UC Santa Barbara and Princeton obtained special permission to inoculate their students with the European vaccine. While no problems were reported with use of that vaccine, and it did seem to work at least in the case of UC Santa Barbara, U.S. guidelines require a second infection to emerge at San Diego State before that university can embark on a similar vaccination campaign.

“We hopefully won’t come to a situation where we see additional infections and have to request the vaccine,” said Dr. Dean Sidelinger, a medical officer with the county’s Health and Human Services Agency.

Working together, the university and public health officials reached out to anyone known to have been in direct contact with Stelzer, offering them antibiotics that reliably kill the meningococcal bacteria before it does any harm.

In a statement Monday, SDSU officials said nearly 1,000 students had requested antibiotics or a medical evaluation through the weekend.

So far, Sidelinger said, no additional infections have been detected.

But that does not necessarily mean SDSU is in the clear.

A report on the Princeton and UC Santa Barbara outbreaks, released in May by the National Foundation for Infectious Diseases, highlighted that additional cases do not always appear quickly after the first case.

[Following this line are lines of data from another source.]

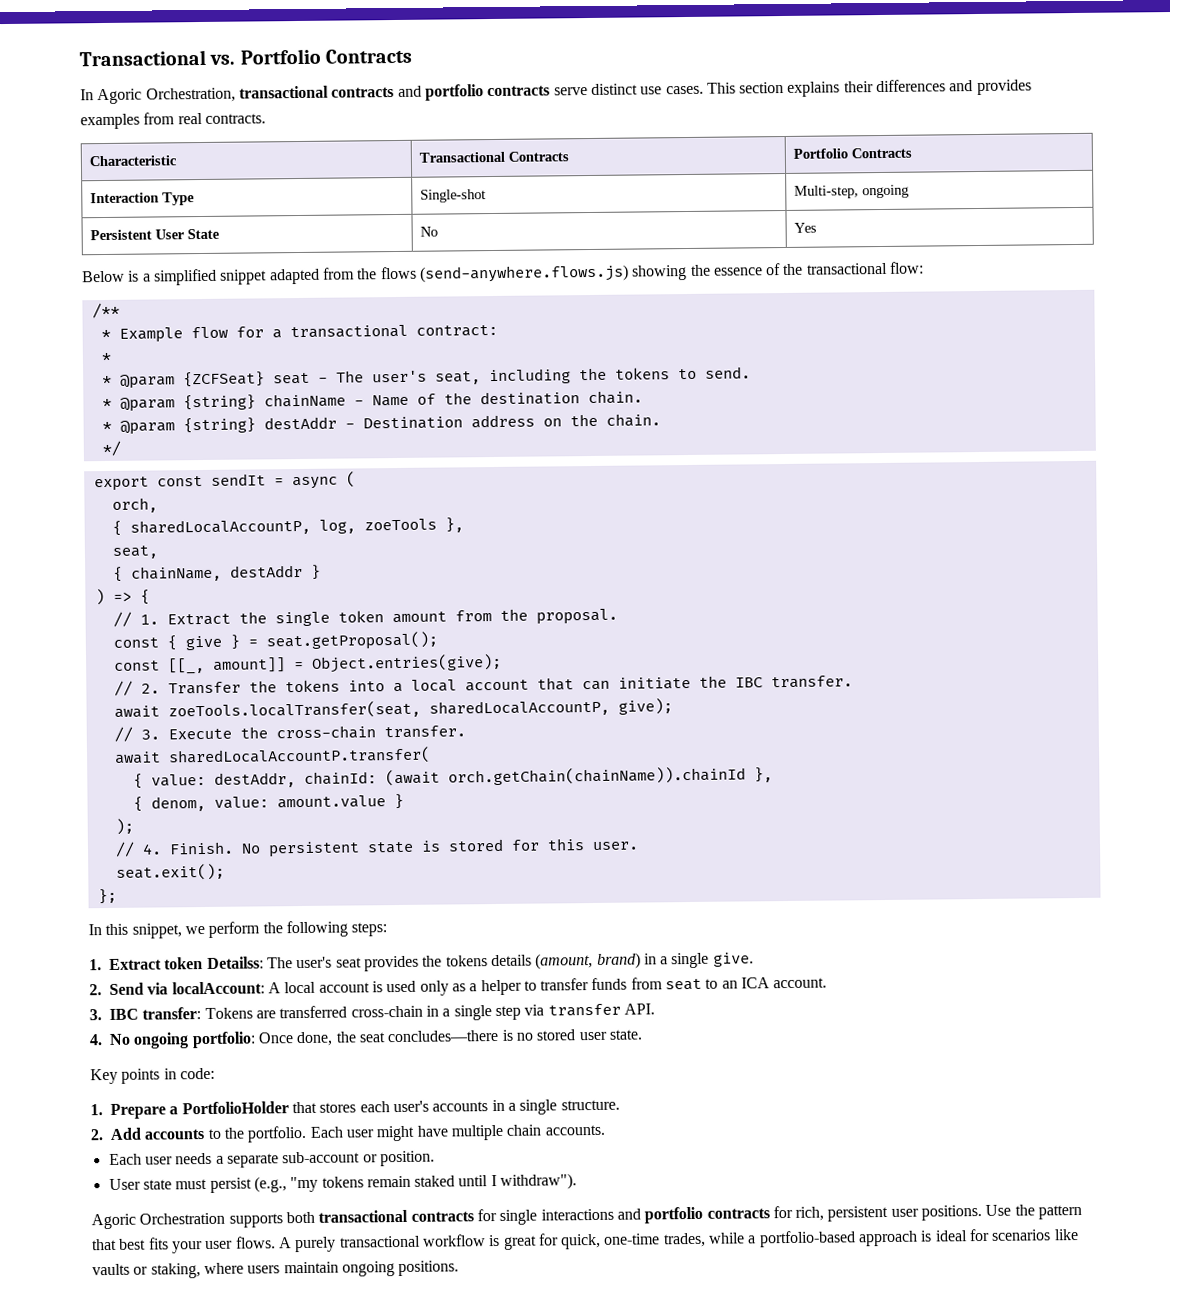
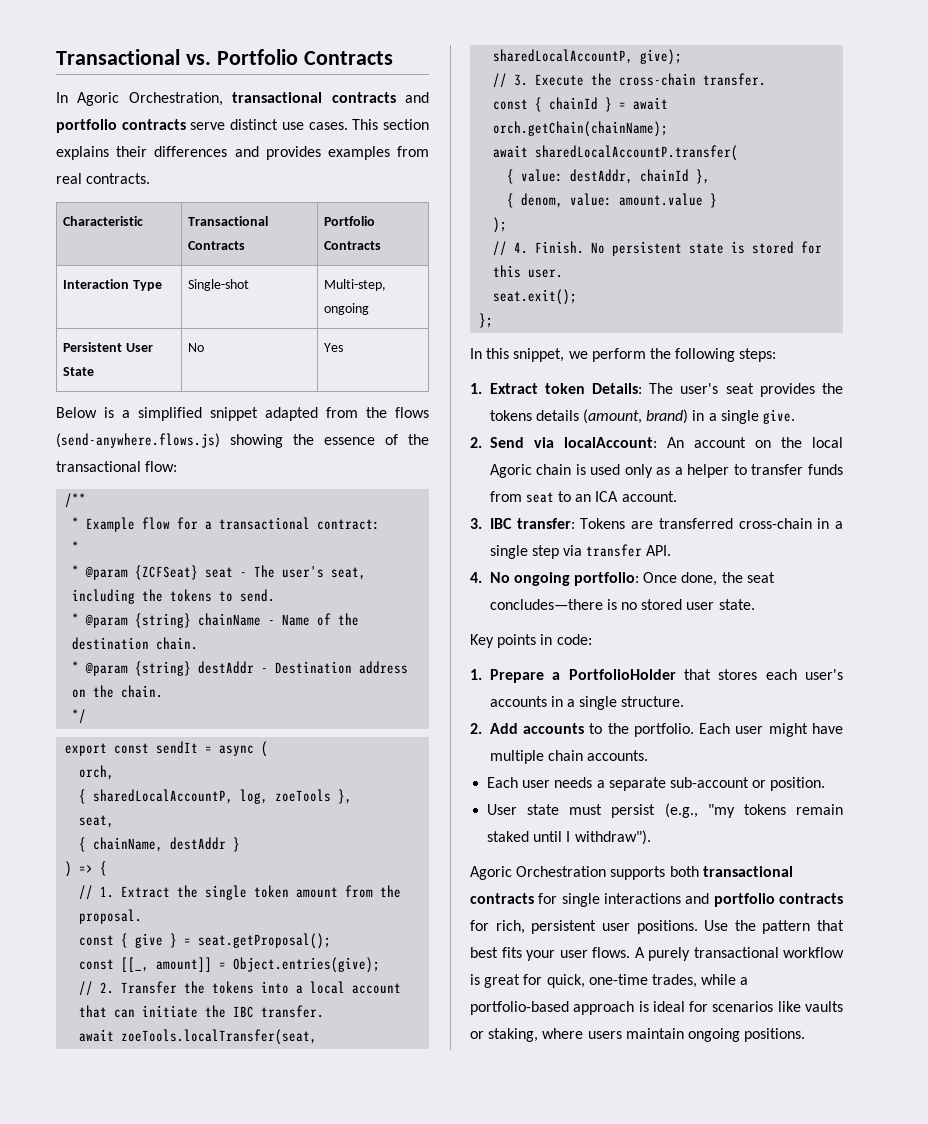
+ const { chainId } = await orch.getChain(chainName);
- { value: destAddr, chainId: (await orch.getChain(chainName)).chainId },
+ { value: destAddr, chainId },
- 1. Extract token Detailss: The user's seat provides the tokens details (amount, brand) in a single give.
+ 1. Extract token Details: The user's seat provides the tokens details (amount, brand) in a single give.
- 2. Send via localAccount: A local account is used only as a helper to transfer funds from seat to an ICA account.
+ 2. Send via localAccount: An account on the local Agoric chain is used only as a helper to transfer funds from seat to an ICA account.

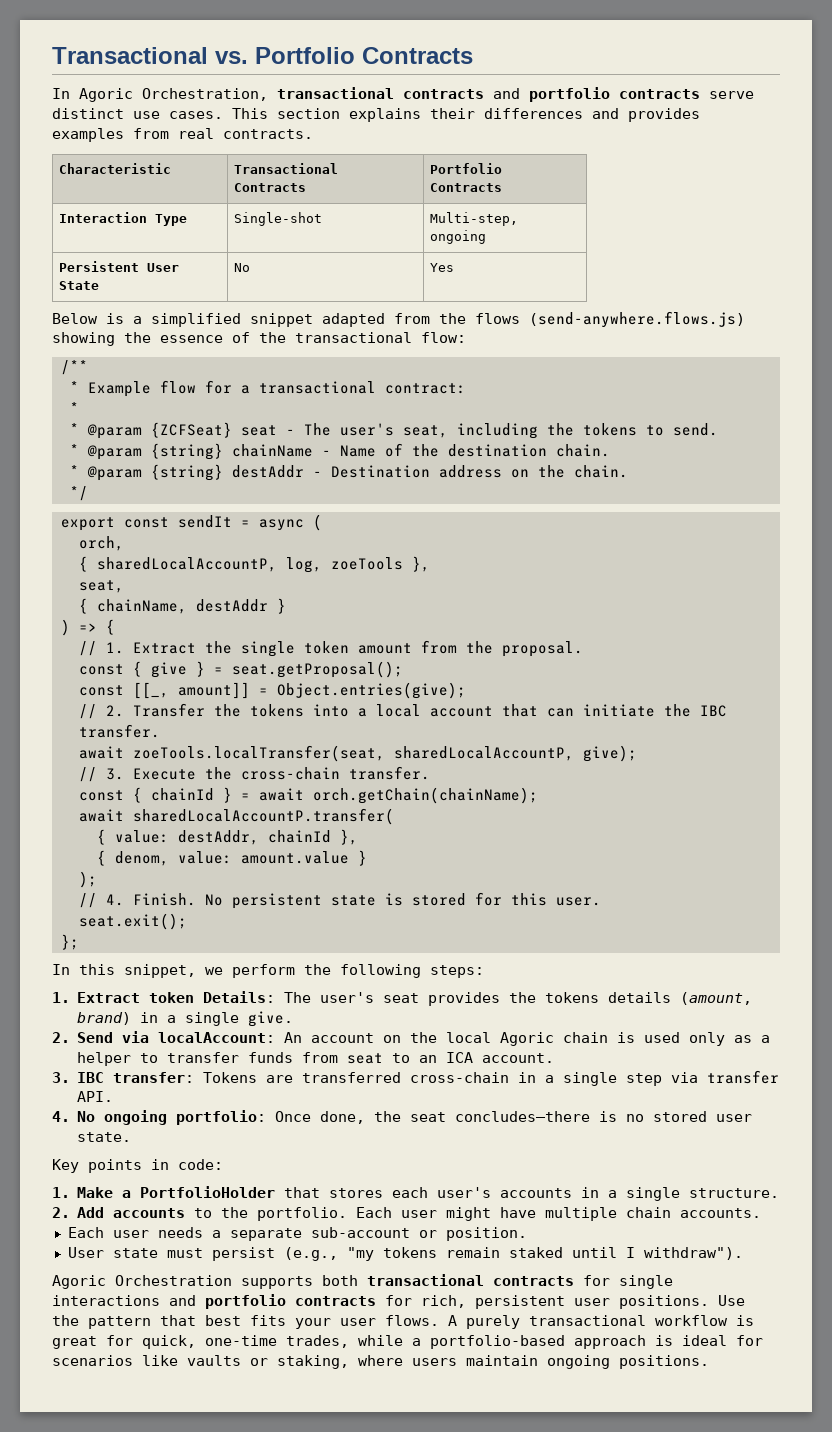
- 1. Prepare a PortfolioHolder that stores each user's accounts in a single structure.
+ 1. Make a PortfolioHolder that stores each user's accounts in a single structure.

At Princeton, the first of nine cases occurred in March 2013. Another case was not detected until April. There were two more in May, another in June, then no more until three more students tested positive in October and November. Months passed until another student, this one at Drexel University in Pennsylvania, was infected after a group of Princeton students visited that campus. Subsequent genetic testing confirmed that the meningococcal bacteria present in all of these infections had the same genetic code.

Humans are known carriers of meningococcal bacteria, which live and multiply at the back of the throat of some individuals. Now and then, for reasons science doesn’t fully understand, the bacteria invade a patient’s bloodstream or cerebrospinal fluid, causing deadly inflammation of meninges — membranes that cover the brain and spinal column.

According to the CDC, between 1,000 and 1,200 people contract the disease in the United States each year. Of those, 10 percent to 15 percent die and an additional 11 percent to 20 percent lose their arms or legs, become deaf, develop problems with their nervous systems or suffer strokes.

The fast-moving meningococcal bacteria is transmitted through close contact between individuals, making outbreaks more common on college campuses, where large numbers of people congregate in close living quarters and at functions like parties.

Early symptoms of meningitis include high fever, severe headache, stiff neck, rash, nausea, vomiting and lethargy.